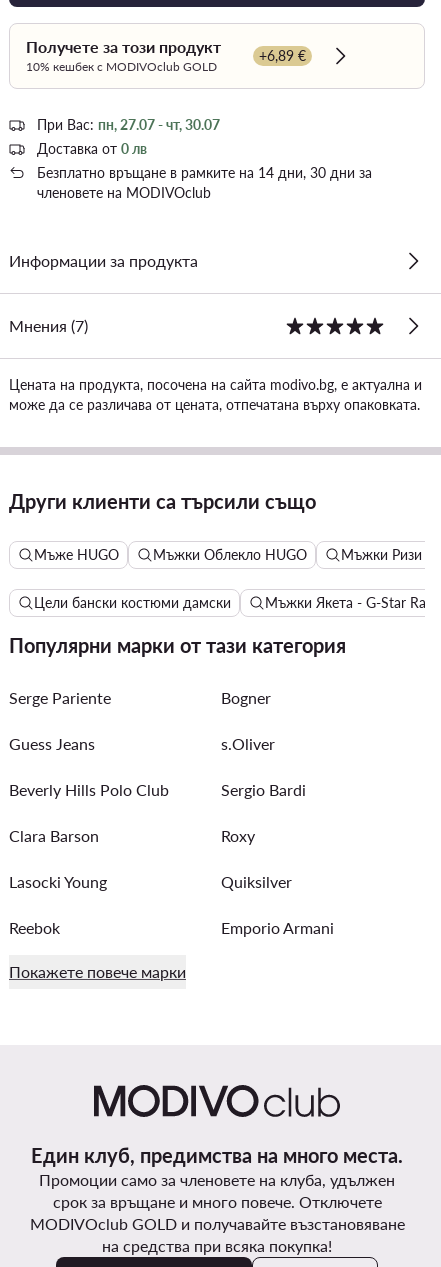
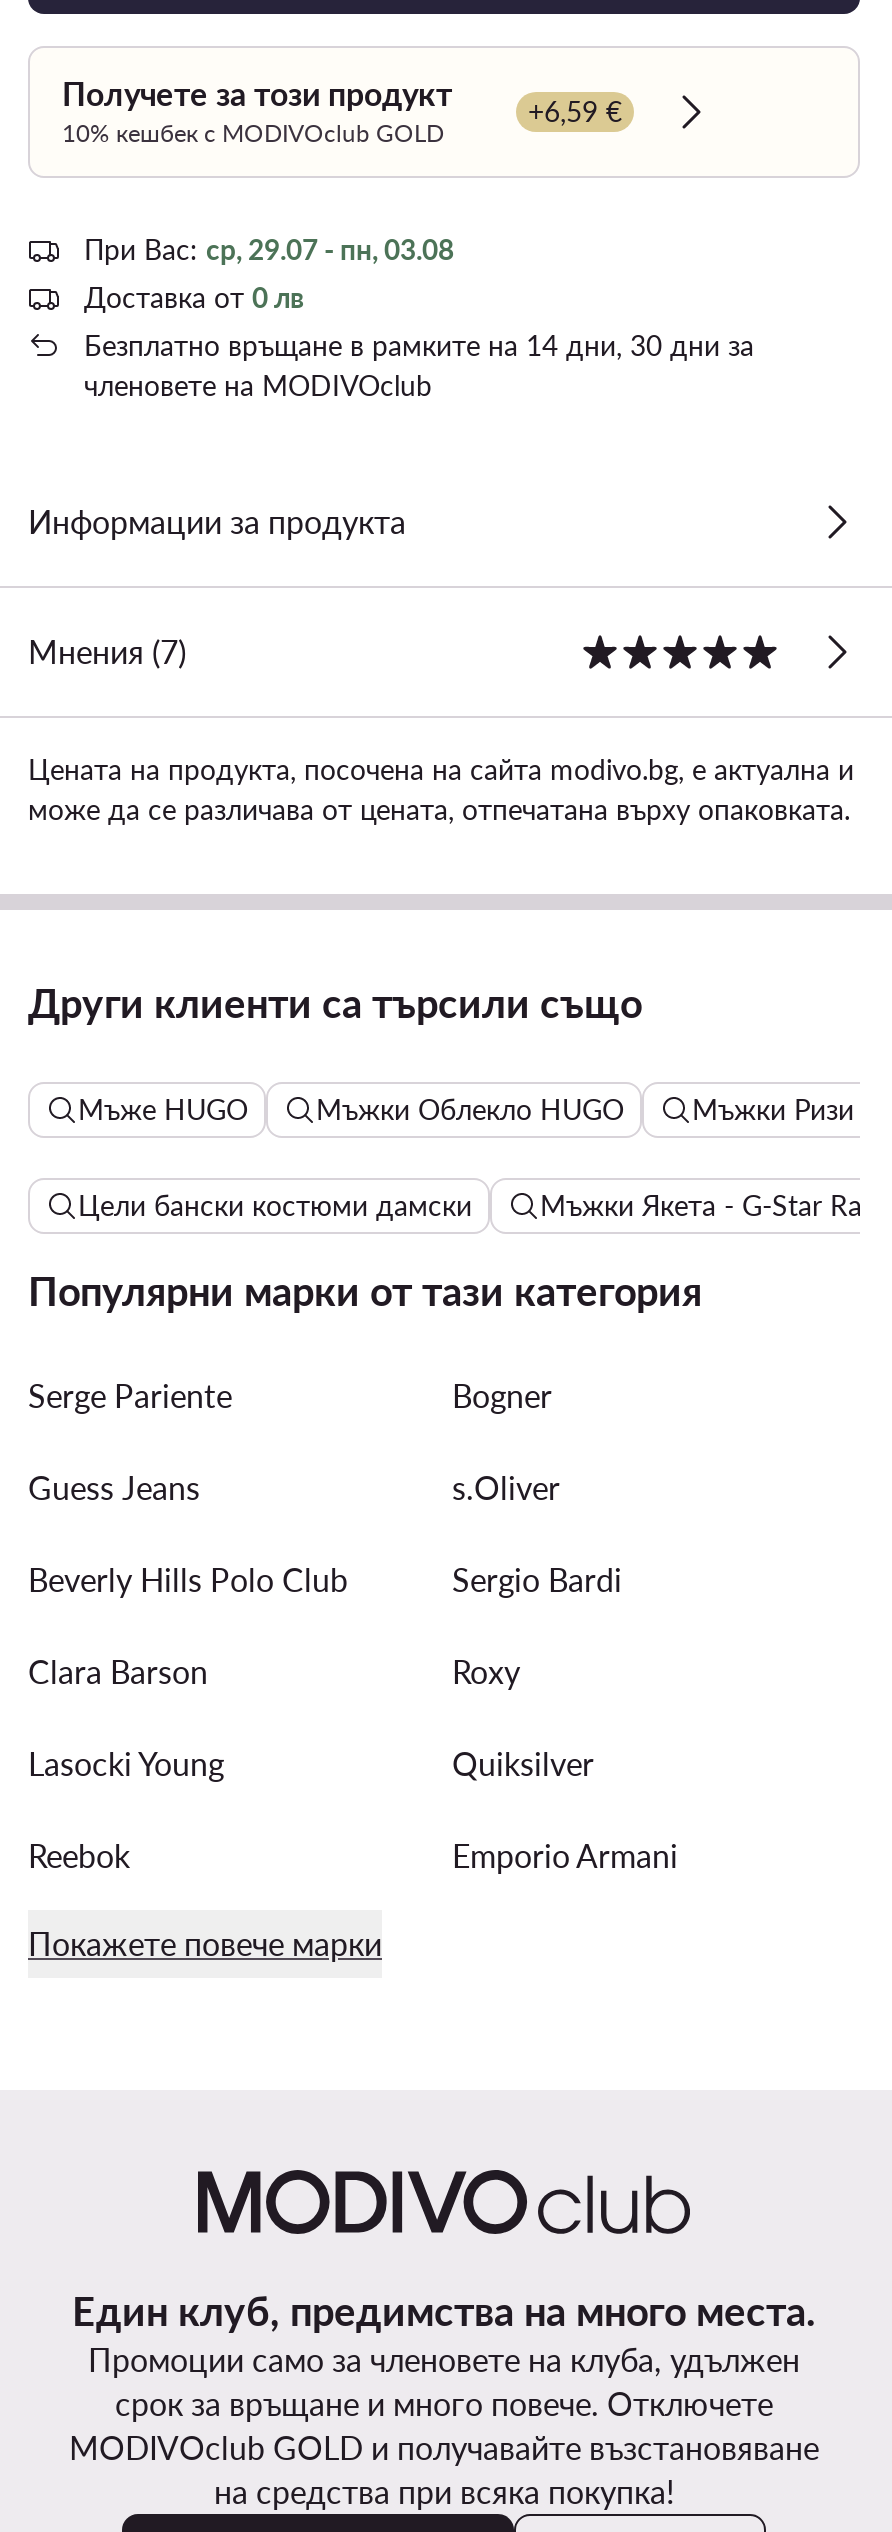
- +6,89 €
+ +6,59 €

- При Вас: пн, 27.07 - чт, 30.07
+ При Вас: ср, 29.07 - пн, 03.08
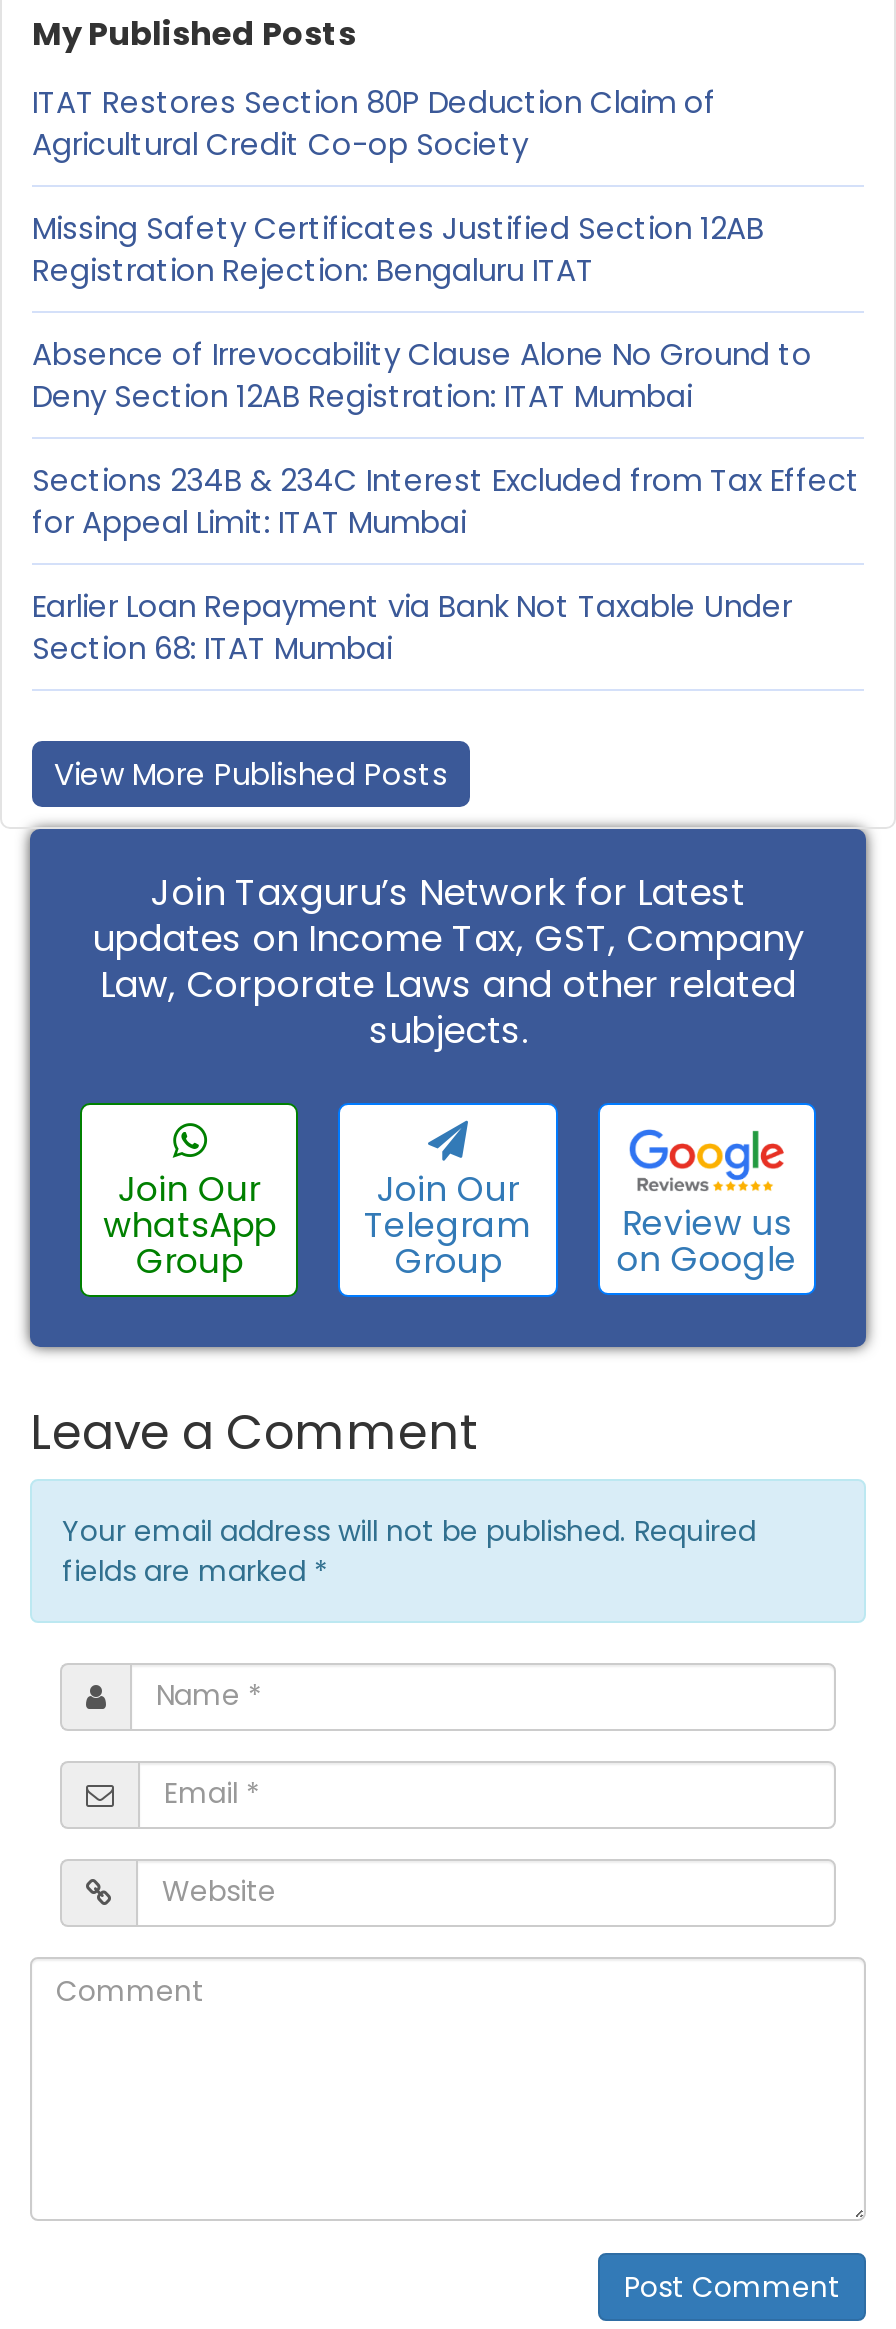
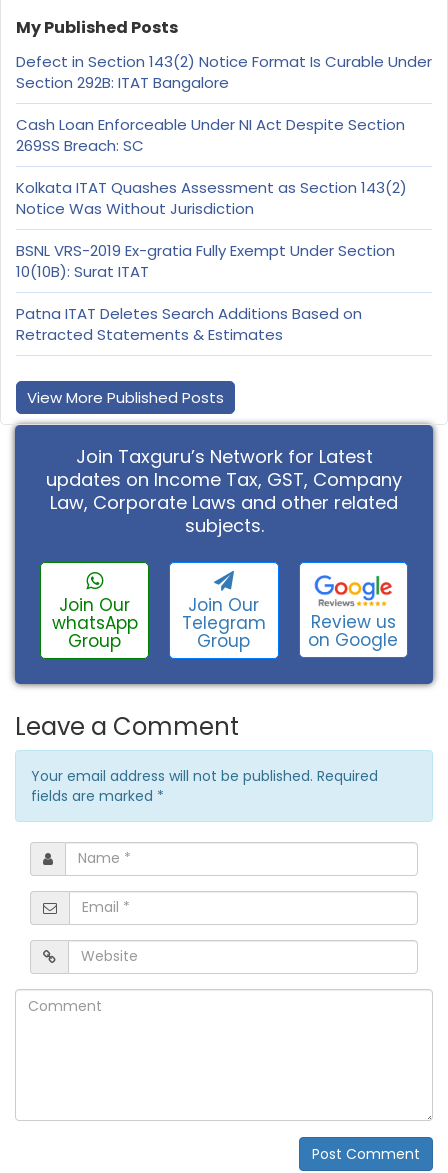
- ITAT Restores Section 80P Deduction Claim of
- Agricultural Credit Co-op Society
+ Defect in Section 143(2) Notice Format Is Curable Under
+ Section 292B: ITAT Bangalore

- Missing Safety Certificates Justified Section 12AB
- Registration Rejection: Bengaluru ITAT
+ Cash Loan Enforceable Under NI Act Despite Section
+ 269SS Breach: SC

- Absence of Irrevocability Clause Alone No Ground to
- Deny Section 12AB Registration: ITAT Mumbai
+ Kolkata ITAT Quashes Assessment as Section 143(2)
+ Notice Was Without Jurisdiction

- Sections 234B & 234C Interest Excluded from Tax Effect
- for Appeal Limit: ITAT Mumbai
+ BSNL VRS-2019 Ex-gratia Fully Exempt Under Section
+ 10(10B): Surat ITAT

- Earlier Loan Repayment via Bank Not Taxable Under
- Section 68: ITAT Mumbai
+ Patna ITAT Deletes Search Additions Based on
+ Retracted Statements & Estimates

_Task objective_. Scan the material above for the string "Registration" and return the lines that hold it.

_Finished task_.
- Registration Rejection: Bengaluru ITAT
- Deny Section 12AB Registration: ITAT Mumbai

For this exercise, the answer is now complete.